◆ Aim of the task
Exactly as written, give again the line with "[237,169,257,185] ？ -> [212,206,267,223] （？）" and all subsequent lines through the end of the records.

◆ Records excerpted from a collection

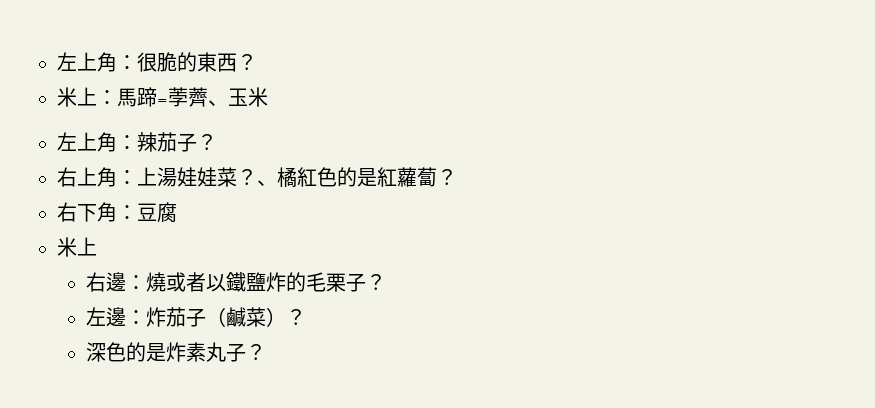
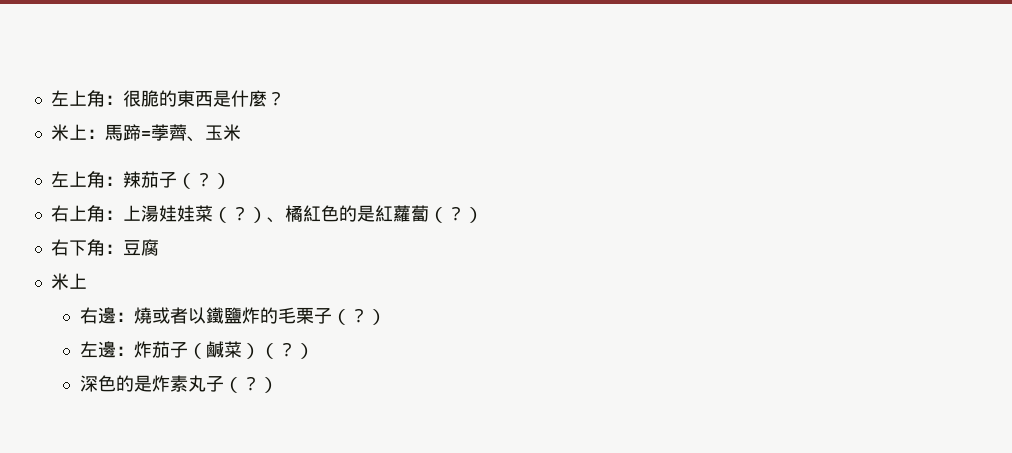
(237, 62) none -> [212,90,267,107] 是什麼
[197,134,217,150] ？ -> [176,172,231,189] （？）
[237,169,257,185] ？ -> [212,206,267,223] （？）
[437,169,457,185] ？ -> [428,206,483,223] （？）
[366,274,387,290] ？ -> [331,308,386,325] （？）
[286,309,307,325] ？ -> [259,342,314,359] （？）
[246,344,267,360] ？ -> [223,376,278,393] （？）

◆ Answer to this problem
[237,169,257,185] ？ -> [212,206,267,223] （？）
[437,169,457,185] ？ -> [428,206,483,223] （？）
[366,274,387,290] ？ -> [331,308,386,325] （？）
[286,309,307,325] ？ -> [259,342,314,359] （？）
[246,344,267,360] ？ -> [223,376,278,393] （？）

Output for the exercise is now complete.